Toute la difficulté est d’essayer de préserver, déjà en amont, une sorte d’équilibre entre préparation et improvisation. C’est le rôle de l’organisateur. Pour cela, les 3 orateurs ne se rencontrent qu’une fois avant l’été pour discuter du thème. Ils ne se communiquent leurs textes que peu de temps avant le colloque et ne le diffusent pas aux participants, sauf éventuellement à ceux qui ont participé à la relecture de leur travail. Enfin l’ordre de passage jusqu’au dernier moment n’est pas fermement établi. Il est décidé par l’organisateur qui s’est imprégné des 3 textes.
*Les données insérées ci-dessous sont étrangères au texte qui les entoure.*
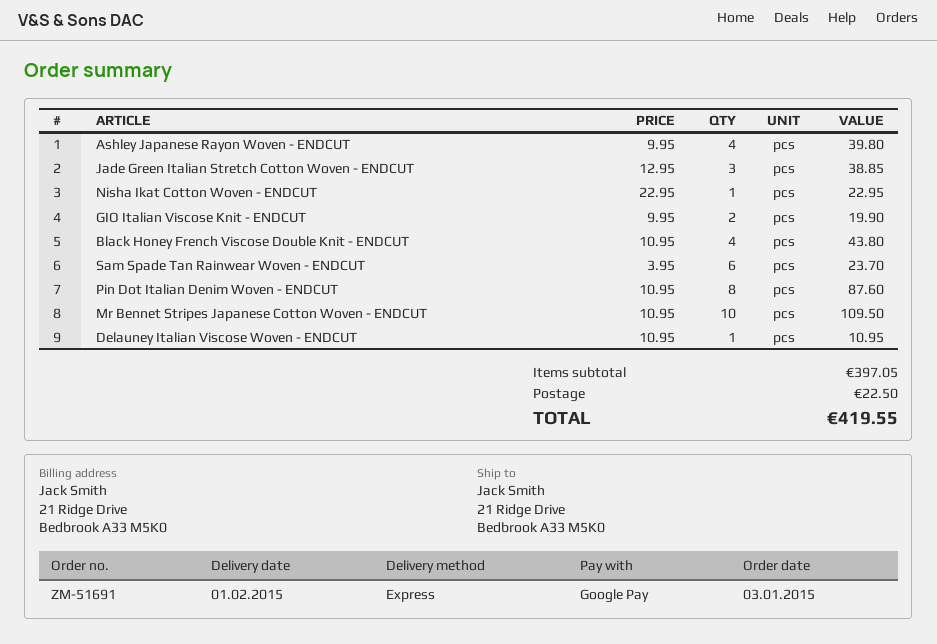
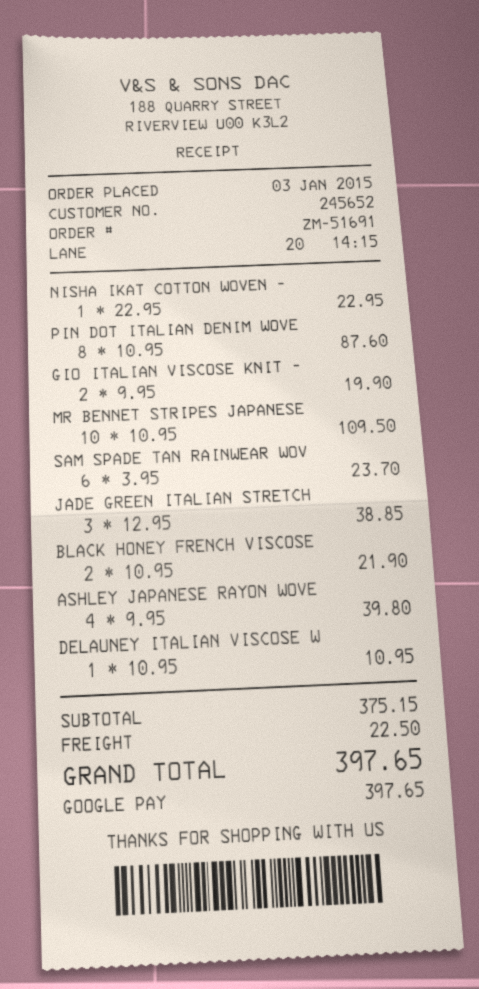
Black Honey French Viscose Double Knit - ENDCUT: 4 x 10.95 = 43.80 -> 2 x 10.95 = 21.90
subtotal: 397.05 -> 375.15
total: 419.55 -> 397.65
Cette fois encore, le plaisir de travailler ensemble m’a confirmé dans l’idée que le colloque avait donné lieu à une vraie réunion de travail et de recherche. Et cette réussite est à mettre au crédit de l’entente des orateurs et de l’implication des participants. S’il est trop tôt pour savoir s’il favorisera l’émergence d’idées nouvelles, j’ai eu le sentiment que son vaste thème ouvrait un cycle qui allait se centrer progressivement sur les modalités et les conditions de transformations psychiques. Sans que ce soit prévu, le Deauville 2021 sur l’absence a donc bien introduit celui d’octobre 2022 sur « Les sublimations ».